Change listing data »
━━━

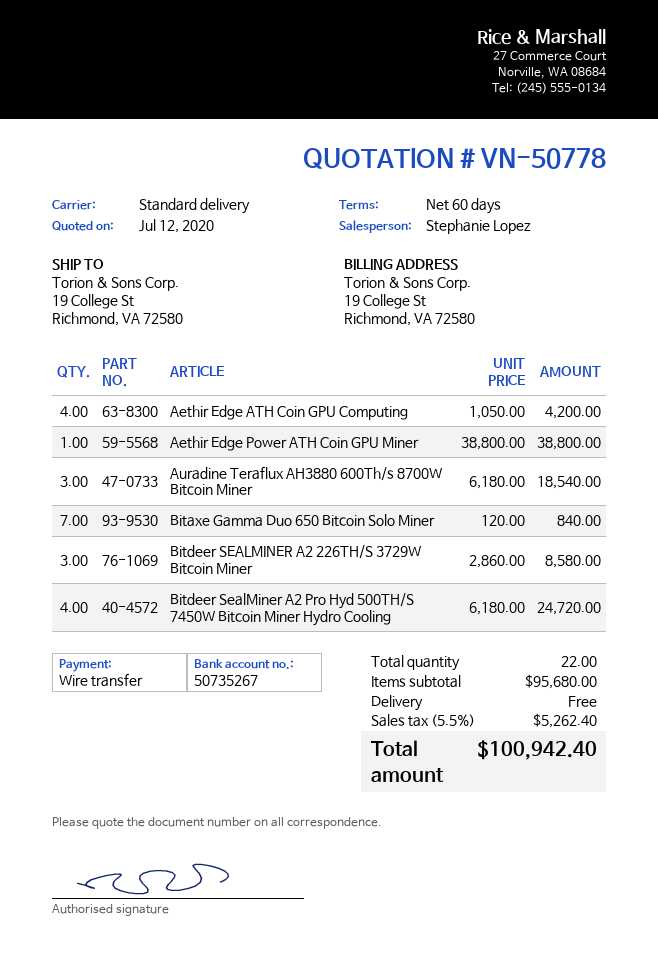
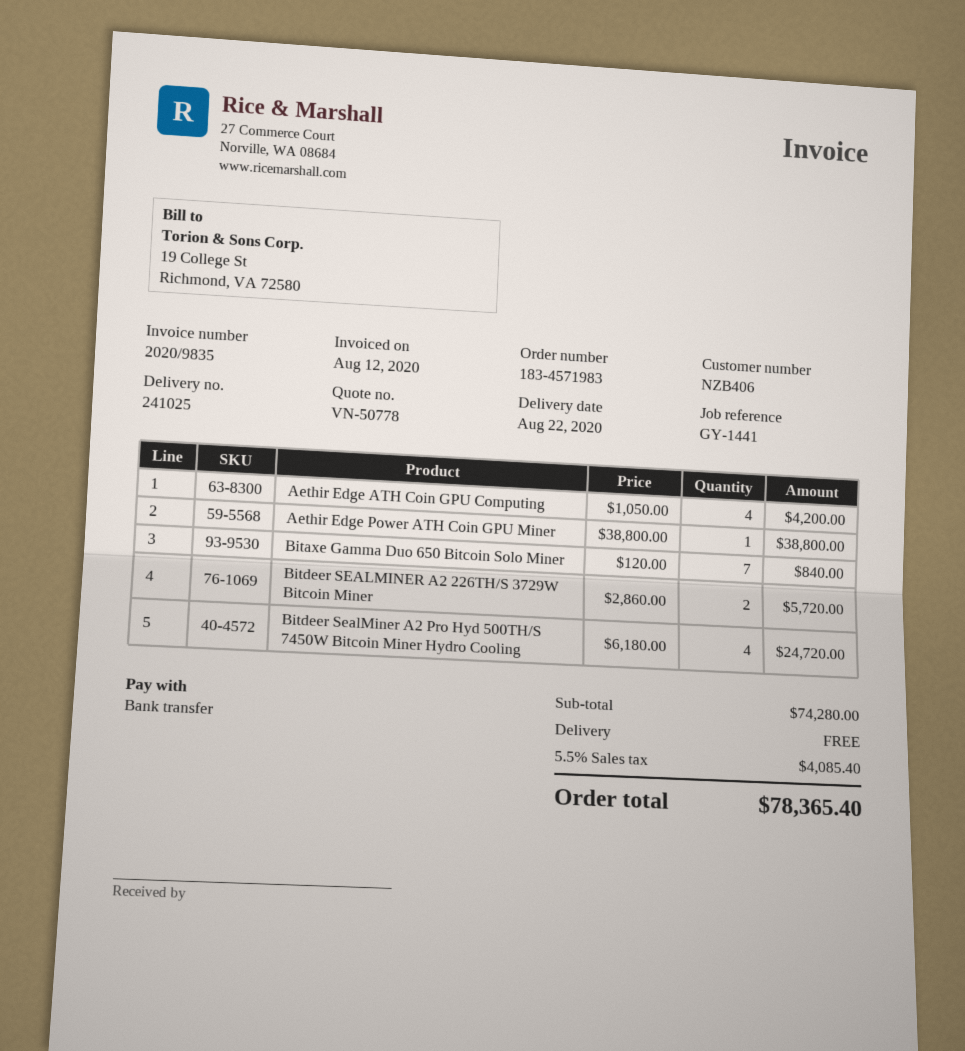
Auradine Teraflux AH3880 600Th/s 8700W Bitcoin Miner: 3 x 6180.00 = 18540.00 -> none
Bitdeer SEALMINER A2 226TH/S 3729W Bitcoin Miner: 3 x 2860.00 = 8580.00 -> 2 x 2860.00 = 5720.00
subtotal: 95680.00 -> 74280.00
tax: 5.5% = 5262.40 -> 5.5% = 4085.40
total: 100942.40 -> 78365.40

━━━

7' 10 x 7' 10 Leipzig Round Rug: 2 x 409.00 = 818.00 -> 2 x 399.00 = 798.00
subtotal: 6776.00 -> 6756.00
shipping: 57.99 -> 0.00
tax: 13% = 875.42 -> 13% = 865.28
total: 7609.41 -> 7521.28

━━━

Aim of the task » What you give back must be the stretch above, starting at the line with "Auradine Teraflux AH3880" and ending at the line with "total: 100942.40 -> 78365.40", copied exactly.

Output »
Auradine Teraflux AH3880 600Th/s 8700W Bitcoin Miner: 3 x 6180.00 = 18540.00 -> none
Bitdeer SEALMINER A2 226TH/S 3729W Bitcoin Miner: 3 x 2860.00 = 8580.00 -> 2 x 2860.00 = 5720.00
subtotal: 95680.00 -> 74280.00
tax: 5.5% = 5262.40 -> 5.5% = 4085.40
total: 100942.40 -> 78365.40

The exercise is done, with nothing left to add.